> but it's increasingly looking like LeCunn is right. This is an absolutely craz...

D-Machine · 2026-01-03T02:12:27 1767406347

If you are paying attention to actual research, guarded benchmarks, and understand how benchmarks are being gamed, I would say there is plenty of evidence we are approaching a clear plateau / the march-of-nines thesis of Karpathy is basically correct long-term. Short-term it remains to be seen how much more we can do with the current tech.

gbnwl · 2026-01-03T02:32:47 1767407567

Can you point me to some of the actual research you're talking about? I'd love to read.

D-Machine · 2026-01-03T04:08:19 1767413299

Your best bet would be to look deeply into performance on ARC-AGI fully-private test set performances (e.g. https://arcprize.org/blog/arc-prize-2025-results-analysis), and think carefully about the discrepancies here, or, just to broadly read any academic research on classic benchmarks and note the plateaus on classic datasets.

It is very clear when you look at academic papers actually targeting problems specific to reasoning / intelligence (e.g. rotation invariance in images, adversarial robustness) that all the big companies are doing is just fitting more data / spending more resources on human raters and other things to boost performance on (open) metrics, but that clear actual gains in genuine intelligence are being made only by milking what we know very well to be a limited approach. I.e. there are trivially-basic problems that cannot be solved by curve-fitting models, which makes it clear most current advances are indeed coming from curve(manifold) fitting. It just isn't clear how far we can exploit these current approaches and in what domains this kind of exploitation is more than good enough.

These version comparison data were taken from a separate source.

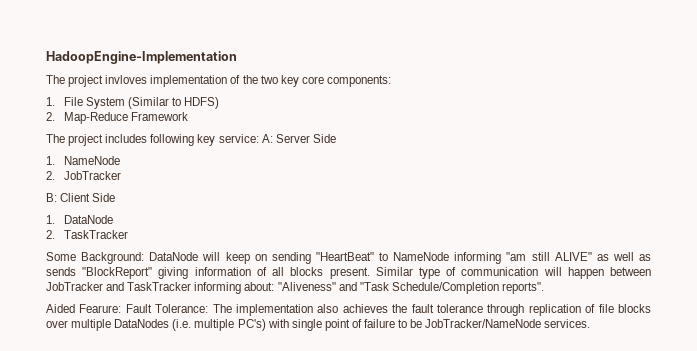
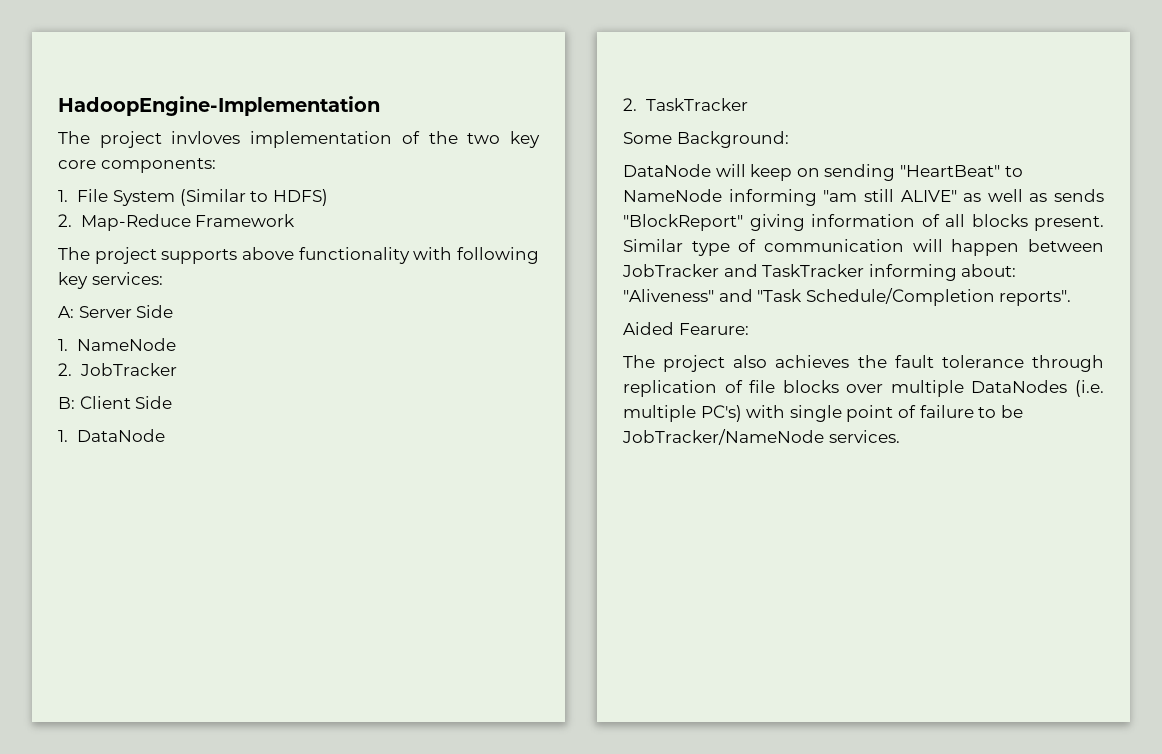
- The project includes following key service: A: Server Side
+ The project supports above functionality with following key services:
+ A: Server Side
- Some Background: DataNode will keep on sending "HeartBeat" to NameNode informing "am still ALIVE" as well as sends "BlockReport" giving information of all blocks present.
+ Some Background:
+ DataNode will keep on sending "HeartBeat" to NameNode informing "am still ALIVE" as well as sends "BlockReport" giving information of all blocks present.
- Aided Fearure: Fault Tolerance: The implementation also achieves the fault tolerance through replication of file blocks over multiple DataNodes (i.e. multiple PC's) with single point of failure to be JobTracker/NameNode services.
+ Aided Fearure:
+ The project also achieves the fault tolerance through replication of file blocks over multiple DataNodes (i.e. multiple PC's) with single point of failure to be JobTracker/NameNode services.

EDIT: Are people unaware Google Scholar is a thing? It is trivial to find modern AI papers that can be read without requiring access to a research institution. And e.g. HuggingFace collects trending papers (https://huggingface.co/papers/trending), and etc.

jk2444 · 2026-01-03T04:21:08 1767414068

At present its only SWE's that are benefitting from a productivity stand point. I know a lot of people in finance (from accounting to portfolio management) and they scoff at the outputs of LLMs in their day to day jobs.

But the bizarre thing is, even though the productivity of SWE's is increasing I dont believe there will be much happening in regards to lay offs due to the fact that there isn't complete trust in LLMs; I dont see this changing either. In which case the LLM producers will need to figure out a way to increase the value of LLMs and get users to pay more.

Ianjit · 2026-01-03T05:02:39 1767416559

Are SWE’s really experiencing a productivity uplift? When studies attempt to measure the productivity impact of AI in software the results I have seen are underwhelming compared to the frontier labs marketing.

D-Machine · 2026-01-03T05:10:34 1767417034

This too should be questioned, at least a couple studies at this point suggesting many feel like they are going faster with AI when, by some metrics, they are going slower (e.g. https://metr.org/blog/2025-07-10-early-2025-ai-experienced-o...), and then there are e.g. admissions from major CEOs publicly admitting e.g. Copilot doesn't "really work" (https://ppc.land/microsoft-ceo-admits-copilot-integrations-d...).

And, again, this is ignoring all the technical debt of produced code that is poorly understood, weakly-reviewed, and of questionable quality overall.

I still think this all has serious potential for net benefit, and does now in certain cases. But we need to be clearer about spelling out where that is (webshit, boilerplate, language-to-language translation, etc) and where it maybe isn't (research code, legacy code, large codebases, niche/expert domains).

Ianjit · 2026-01-04T00:29:36 1767486576

This Stanford study on developer productivity found 0 correlation between developers assessment of their own productivity and independent measures of their productivity. Any anecdotal evidence from developers on how AI has made them more or less productive is worthless.

https://youtu.be/tbDDYKRFjhk?si=gF4EN4ilogoam3hG

D-Machine · 2026-01-04T03:42:00 1767498120

Agreed.

tiahura · 2026-01-05T17:21:20 1767633680

Lawyer here. AI has taken over my workflow.

D-Machine · 2026-01-03T04:29:25 1767414565

Yup, most progress is also confined to SWE's doing webshit / writing boilerplate code too. Anything specialized, LLMs are rarely useful, and this is all ignoring the future technical debt of debugging LLM code.

I am hopeful about LLMs for SWE, but the progress is currently contextual.

jk2444 · 2026-01-03T04:37:27 1767415047

Agreed.

Even if LLMs could write great code with no human oversight, the world would not change over night. Human creativity is necessary to figure out what stuff to produce that will yield incremental benefits to what already exists.

The humans who possess such capability stand to win long-term; said humans tend to be those from the humanities and liberal arts.

catigula · 2026-01-03T08:18:46 1767428326

You're going to be eating so much crow shortly.